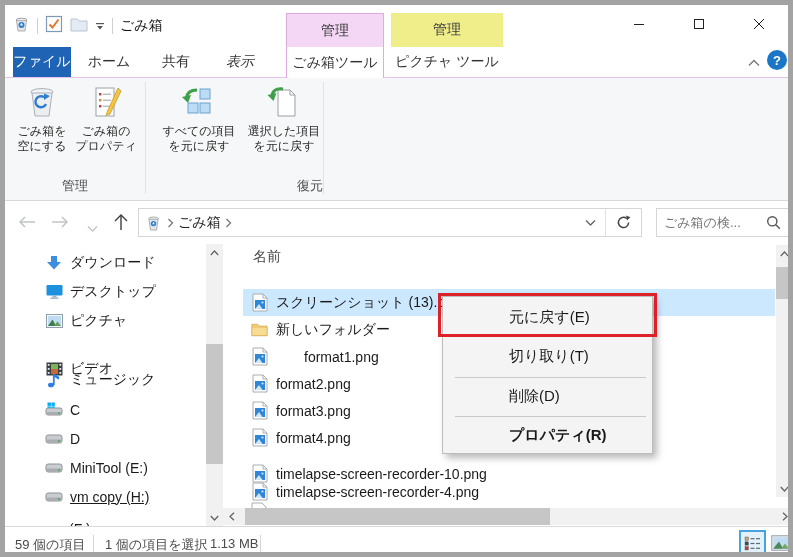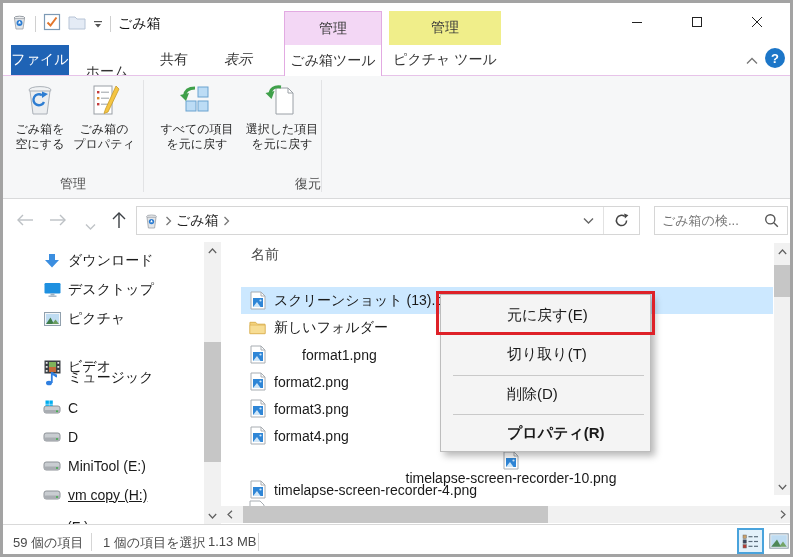--- a/index.html
+++ b/index.html
@@ -6,7 +6,7 @@
   body{width:793px;height:557px;position:relative;background:#fff;
        font-family:"Liberation Sans","DejaVu Sans",sans-serif;color:#1a1a1a;
        -webkit-font-smoothing:antialiased;}
-  .window{position:absolute;inset:0;border:3px solid #a3a3a3;box-sizing:border-box;overflow:hidden;background:#a3a3a3;}
+  .window{position:absolute;inset:0;border:5px solid #a3a3a3;box-sizing:border-box;overflow:hidden;background:#a3a3a3;}
   .abs{position:absolute;}
 
   

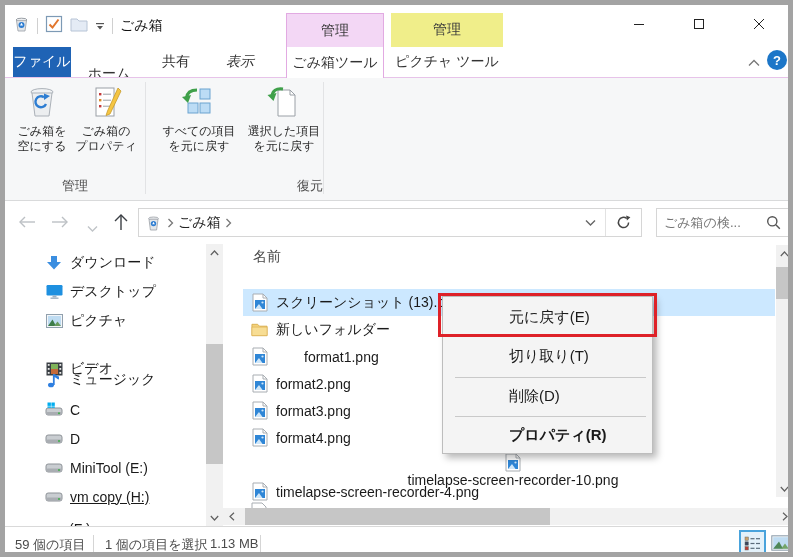--- a/index.html
+++ b/index.html
@@ -24,7 +24,7 @@
   .tabrow{position:absolute;left:0;top:42px;width:100%;height:30px;background:#fff;}
   .tab{position:absolute;top:0;height:30px;display:flex;align-items:center;justify-content:center;font-size:14px;color:#333;}
   .tab-file{left:8px;width:58px;background:#1f63b5;color:#fff;}
-  .tab-home{left:76px;width:56px;margin-top:12px;}
+  .tab-home{left:76px;width:56px;}
   .tab-share{left:146px;width:50px;}
   .tab-view{left:210px;width:50px;font-style:italic;}
   .tab-tool-active{left:281px;width:98px;background:#fff;border:1px solid #e2aae2;border-top:none;border-bottom:none;box-sizing:border-box;height:31px;z-index:3;}

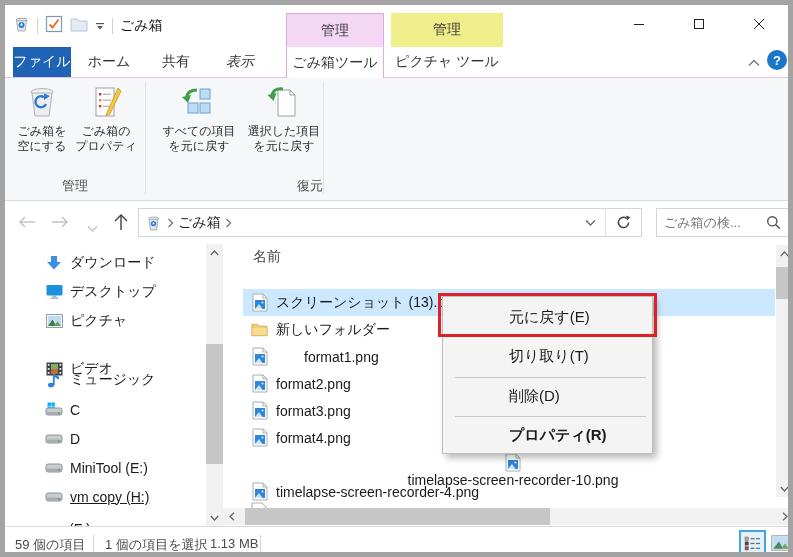--- a/index.html
+++ b/index.html
@@ -487,7 +487,7 @@
         </span>
         <span class="fname">format4.png</span>
       </div>
-      <div class="frow" style="top:209px;flex-direction:column;">
+      <div class="frow" style="top:216px;">
         <span class="fic">
           <svg width="16" height="19" viewBox="0 0 16 19">
               <polygon points="1,1 11,1 15,5 15,18 1,18" fill="#fff" stroke="#a8adb2"></polygon>

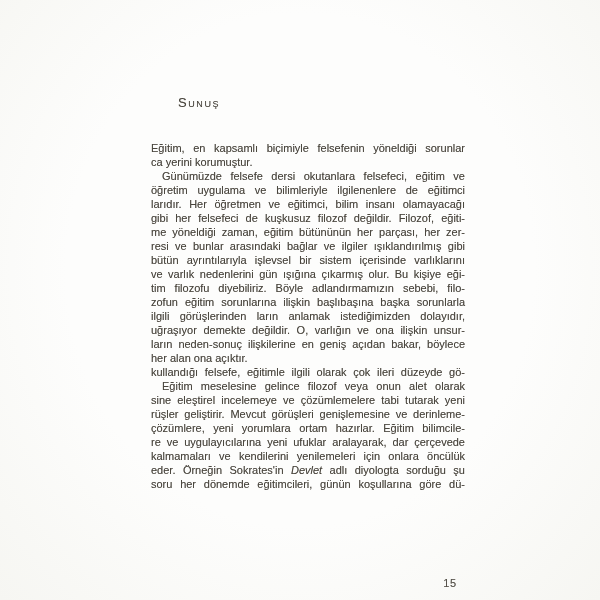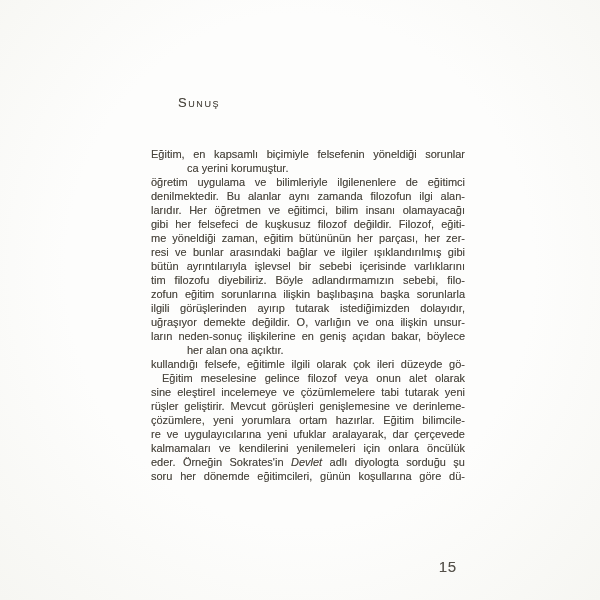--- a/index.html
+++ b/index.html
@@ -26,7 +26,7 @@
   }
   .textblock {
     position: absolute;
-    left: 151px; top: 147px;
+    left: 151px; top: 141px;
     width: 314px;
     font-size: 11px;
     line-height: 14px;

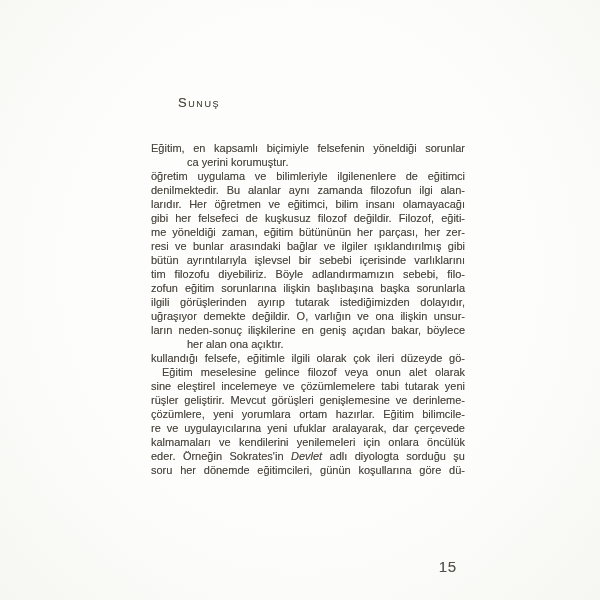--- a/index.html
+++ b/index.html
@@ -39,7 +39,6 @@
   }
   .line.end {
     text-align-last: left;
-    margin-left: 36px;
     -moz-text-align-last: left;
   }
   .line.ind { text-indent: 11px; }

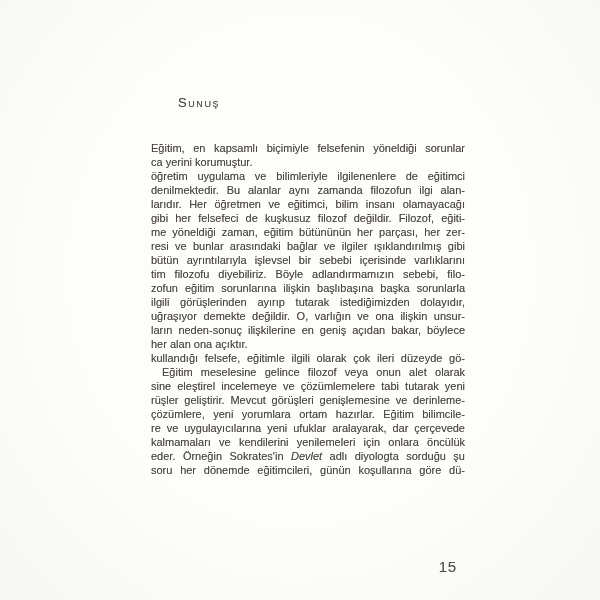--- a/index.html
+++ b/index.html
@@ -61,6 +61,7 @@
   <div class="textblock">
       <div class="line">Eğitim, en kapsamlı biçimiyle felsefenin yöneldiği sorunlar</div>
       <div class="line end">ca yerini korumuştur.</div>
+      <div class="line ind">Günümüzde felsefe dersi okutanlara felsefeci, eğitim ve</div>
       <div class="line">öğretim uygulama ve bilimleriyle ilgilenenlere de eğitimci</div>
       <div class="line">denilmektedir. Bu alanlar aynı zamanda filozofun ilgi alan-</div>
       <div class="line">larıdır. Her öğretmen ve eğitimci, bilim insanı olamayacağı</div>

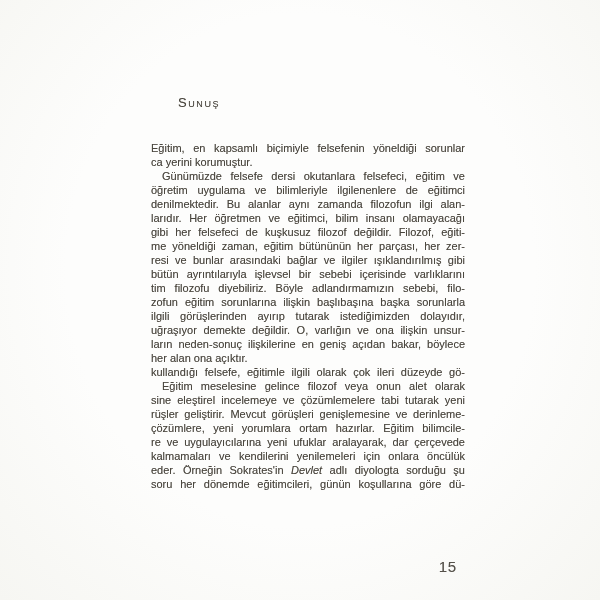--- a/index.html
+++ b/index.html
@@ -63,7 +63,6 @@
       <div class="line end">ca yerini korumuştur.</div>
       <div class="line ind">Günümüzde felsefe dersi okutanlara felsefeci, eğitim ve</div>
       <div class="line">öğretim uygulama ve bilimleriyle ilgilenenlere de eğitimci</div>
-      <div class="line">denilmektedir. Bu alanlar aynı zamanda filozofun ilgi alan-</div>
       <div class="line">larıdır. Her öğretmen ve eğitimci, bilim insanı olamayacağı</div>
       <div class="line">gibi her felsefeci de kuşkusuz filozof değildir. Filozof, eğiti-</div>
       <div class="line">me yöneldiği zaman, eğitim bütününün her parçası, her zer-</div>

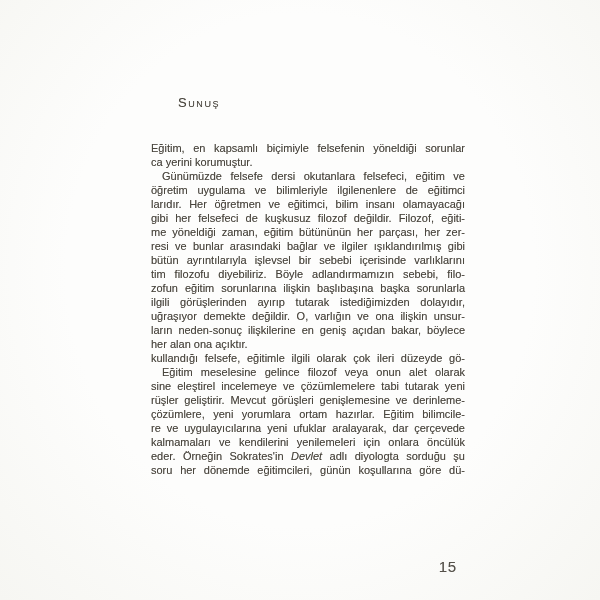--- a/index.html
+++ b/index.html
@@ -67,7 +67,7 @@
       <div class="line">gibi her felsefeci de kuşkusuz filozof değildir. Filozof, eğiti-</div>
       <div class="line">me yöneldiği zaman, eğitim bütününün her parçası, her zer-</div>
       <div class="line">resi ve bunlar arasındaki bağlar ve ilgiler ışıklandırılmış gibi</div>
-      <div class="line">bütün ayrıntılarıyla işlevsel bir sebebi içerisinde varlıklarını</div>
+      <div class="line">bütün ayrıntılarıyla işlevsel bir sistem içerisinde varlıklarını</div>
       <div class="line">tim filozofu diyebiliriz. Böyle adlandırmamızın sebebi, filo-</div>
       <div class="line">zofun eğitim sorunlarına ilişkin başlıbaşına başka sorunlarla</div>
       <div class="line">ilgili görüşlerinden ayırıp tutarak istediğimizden dolayıdır,</div>

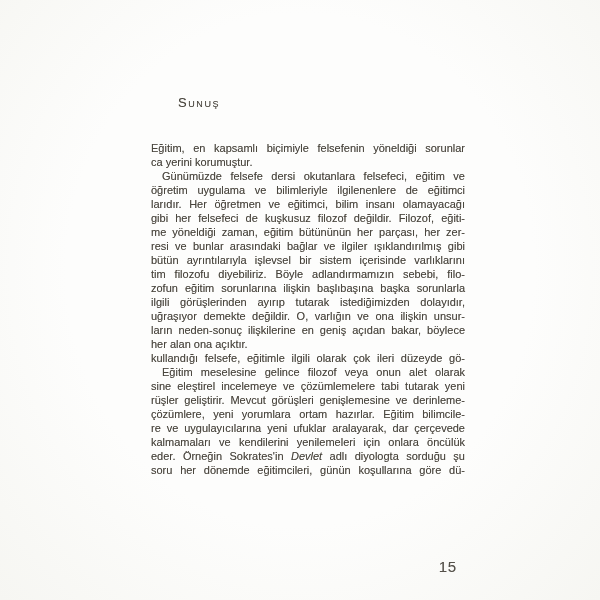--- a/index.html
+++ b/index.html
@@ -68,6 +68,7 @@
       <div class="line">me yöneldiği zaman, eğitim bütününün her parçası, her zer-</div>
       <div class="line">resi ve bunlar arasındaki bağlar ve ilgiler ışıklandırılmış gibi</div>
       <div class="line">bütün ayrıntılarıyla işlevsel bir sistem içerisinde varlıklarını</div>
+      <div class="line">ve varlık nedenlerini gün ışığına çıkarmış olur. Bu kişiye eği-</div>
       <div class="line">tim filozofu diyebiliriz. Böyle adlandırmamızın sebebi, filo-</div>
       <div class="line">zofun eğitim sorunlarına ilişkin başlıbaşına başka sorunlarla</div>
       <div class="line">ilgili görüşlerinden ayırıp tutarak istediğimizden dolayıdır,</div>

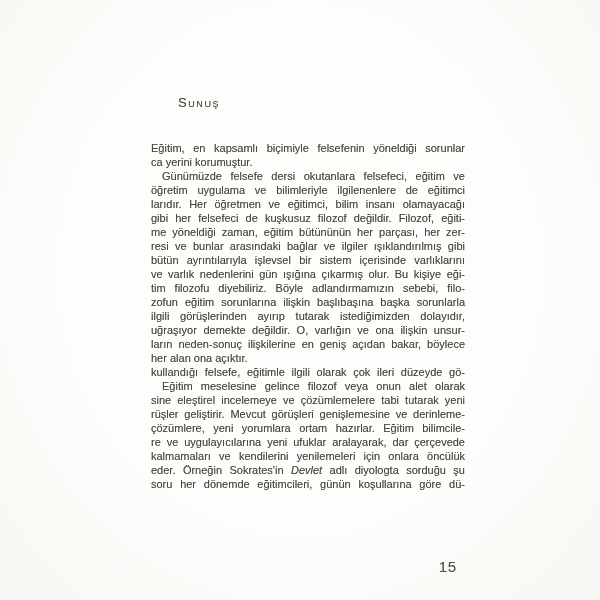--- a/index.html
+++ b/index.html
@@ -71,7 +71,7 @@
       <div class="line">ve varlık nedenlerini gün ışığına çıkarmış olur. Bu kişiye eği-</div>
       <div class="line">tim filozofu diyebiliriz. Böyle adlandırmamızın sebebi, filo-</div>
       <div class="line">zofun eğitim sorunlarına ilişkin başlıbaşına başka sorunlarla</div>
-      <div class="line">ilgili görüşlerinden ayırıp tutarak istediğimizden dolayıdır,</div>
+      <div class="line">ilgili görüşlerinden ların anlamak istediğimizden dolayıdır,</div>
       <div class="line">uğraşıyor demekte değildir. O, varlığın ve ona ilişkin unsur-</div>
       <div class="line">ların neden-sonuç ilişkilerine en geniş açıdan bakar, böylece</div>
       <div class="line end">her alan ona açıktır.</div>

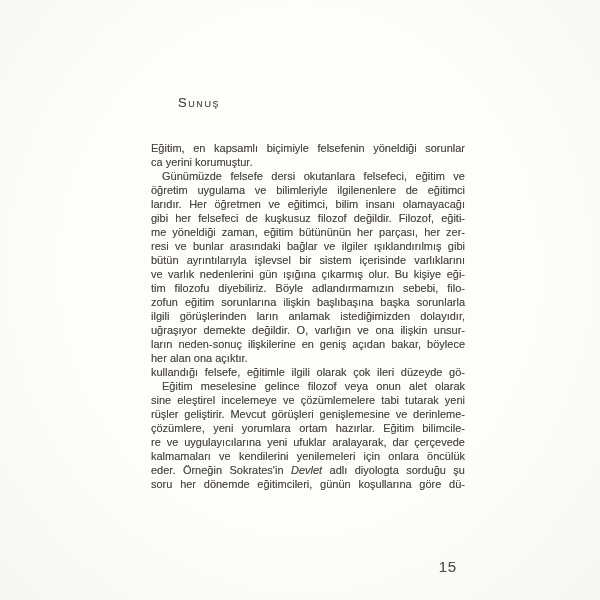--- a/index.html
+++ b/index.html
@@ -45,10 +45,10 @@
   .line i { font-style: italic; }
   .pagenum {
     position: absolute;
-    left: 151px; top: 558px;
+    left: 151px; top: 577px;
     width: 306px;
     text-align: right;
-    font-size: 15px;
+    font-size: 11px;
     letter-spacing: 0.8px;
     color: #55514a;
   }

* Instructions for the task *
The copy must match the listing above exactly, except that it holds no pictures.

* Response *
--- a/index.html
+++ b/index.html
@@ -6,7 +6,7 @@
   body{width:793px;height:557px;position:relative;background:#fff;
        font-family:"Liberation Sans","DejaVu Sans",sans-serif;color:#1a1a1a;
        -webkit-font-smoothing:antialiased;}
-  .window{position:absolute;inset:0;border:3px solid #a3a3a3;box-sizing:border-box;overflow:hidden;background:#a3a3a3;}
+  .window{position:absolute;inset:0;border:5px solid #a3a3a3;box-sizing:border-box;overflow:hidden;background:#a3a3a3;}
   .abs{position:absolute;}
 
   

--- a/index.html
+++ b/index.html
@@ -24,7 +24,7 @@
   .tabrow{position:absolute;left:0;top:42px;width:100%;height:30px;background:#fff;}
   .tab{position:absolute;top:0;height:30px;display:flex;align-items:center;justify-content:center;font-size:14px;color:#333;}
   .tab-file{left:8px;width:58px;background:#1f63b5;color:#fff;}
-  .tab-home{left:76px;width:56px;margin-top:12px;}
+  .tab-home{left:76px;width:56px;}
   .tab-share{left:146px;width:50px;}
   .tab-view{left:210px;width:50px;font-style:italic;}
   .tab-tool-active{left:281px;width:98px;background:#fff;border:1px solid #e2aae2;border-top:none;border-bottom:none;box-sizing:border-box;height:31px;z-index:3;}

--- a/index.html
+++ b/index.html
@@ -487,7 +487,7 @@
         </span>
         <span class="fname">format4.png</span>
       </div>
-      <div class="frow" style="top:209px;flex-direction:column;">
+      <div class="frow" style="top:216px;">
         <span class="fic">
           <svg width="16" height="19" viewBox="0 0 16 19">
               <polygon points="1,1 11,1 15,5 15,18 1,18" fill="#fff" stroke="#a8adb2"></polygon>

--- a/index.html
+++ b/index.html
@@ -26,7 +26,7 @@
   }
   .textblock {
     position: absolute;
-    left: 151px; top: 147px;
+    left: 151px; top: 141px;
     width: 314px;
     font-size: 11px;
     line-height: 14px;

--- a/index.html
+++ b/index.html
@@ -39,7 +39,6 @@
   }
   .line.end {
     text-align-last: left;
-    margin-left: 36px;
     -moz-text-align-last: left;
   }
   .line.ind { text-indent: 11px; }

--- a/index.html
+++ b/index.html
@@ -61,6 +61,7 @@
   <div class="textblock">
       <div class="line">Eğitim, en kapsamlı biçimiyle felsefenin yöneldiği sorunlar</div>
       <div class="line end">ca yerini korumuştur.</div>
+      <div class="line ind">Günümüzde felsefe dersi okutanlara felsefeci, eğitim ve</div>
       <div class="line">öğretim uygulama ve bilimleriyle ilgilenenlere de eğitimci</div>
       <div class="line">denilmektedir. Bu alanlar aynı zamanda filozofun ilgi alan-</div>
       <div class="line">larıdır. Her öğretmen ve eğitimci, bilim insanı olamayacağı</div>

--- a/index.html
+++ b/index.html
@@ -63,7 +63,6 @@
       <div class="line end">ca yerini korumuştur.</div>
       <div class="line ind">Günümüzde felsefe dersi okutanlara felsefeci, eğitim ve</div>
       <div class="line">öğretim uygulama ve bilimleriyle ilgilenenlere de eğitimci</div>
-      <div class="line">denilmektedir. Bu alanlar aynı zamanda filozofun ilgi alan-</div>
       <div class="line">larıdır. Her öğretmen ve eğitimci, bilim insanı olamayacağı</div>
       <div class="line">gibi her felsefeci de kuşkusuz filozof değildir. Filozof, eğiti-</div>
       <div class="line">me yöneldiği zaman, eğitim bütününün her parçası, her zer-</div>

--- a/index.html
+++ b/index.html
@@ -67,7 +67,7 @@
       <div class="line">gibi her felsefeci de kuşkusuz filozof değildir. Filozof, eğiti-</div>
       <div class="line">me yöneldiği zaman, eğitim bütününün her parçası, her zer-</div>
       <div class="line">resi ve bunlar arasındaki bağlar ve ilgiler ışıklandırılmış gibi</div>
-      <div class="line">bütün ayrıntılarıyla işlevsel bir sebebi içerisinde varlıklarını</div>
+      <div class="line">bütün ayrıntılarıyla işlevsel bir sistem içerisinde varlıklarını</div>
       <div class="line">tim filozofu diyebiliriz. Böyle adlandırmamızın sebebi, filo-</div>
       <div class="line">zofun eğitim sorunlarına ilişkin başlıbaşına başka sorunlarla</div>
       <div class="line">ilgili görüşlerinden ayırıp tutarak istediğimizden dolayıdır,</div>

--- a/index.html
+++ b/index.html
@@ -68,6 +68,7 @@
       <div class="line">me yöneldiği zaman, eğitim bütününün her parçası, her zer-</div>
       <div class="line">resi ve bunlar arasındaki bağlar ve ilgiler ışıklandırılmış gibi</div>
       <div class="line">bütün ayrıntılarıyla işlevsel bir sistem içerisinde varlıklarını</div>
+      <div class="line">ve varlık nedenlerini gün ışığına çıkarmış olur. Bu kişiye eği-</div>
       <div class="line">tim filozofu diyebiliriz. Böyle adlandırmamızın sebebi, filo-</div>
       <div class="line">zofun eğitim sorunlarına ilişkin başlıbaşına başka sorunlarla</div>
       <div class="line">ilgili görüşlerinden ayırıp tutarak istediğimizden dolayıdır,</div>

--- a/index.html
+++ b/index.html
@@ -71,7 +71,7 @@
       <div class="line">ve varlık nedenlerini gün ışığına çıkarmış olur. Bu kişiye eği-</div>
       <div class="line">tim filozofu diyebiliriz. Böyle adlandırmamızın sebebi, filo-</div>
       <div class="line">zofun eğitim sorunlarına ilişkin başlıbaşına başka sorunlarla</div>
-      <div class="line">ilgili görüşlerinden ayırıp tutarak istediğimizden dolayıdır,</div>
+      <div class="line">ilgili görüşlerinden ların anlamak istediğimizden dolayıdır,</div>
       <div class="line">uğraşıyor demekte değildir. O, varlığın ve ona ilişkin unsur-</div>
       <div class="line">ların neden-sonuç ilişkilerine en geniş açıdan bakar, böylece</div>
       <div class="line end">her alan ona açıktır.</div>

--- a/index.html
+++ b/index.html
@@ -45,10 +45,10 @@
   .line i { font-style: italic; }
   .pagenum {
     position: absolute;
-    left: 151px; top: 558px;
+    left: 151px; top: 577px;
     width: 306px;
     text-align: right;
-    font-size: 15px;
+    font-size: 11px;
     letter-spacing: 0.8px;
     color: #55514a;
   }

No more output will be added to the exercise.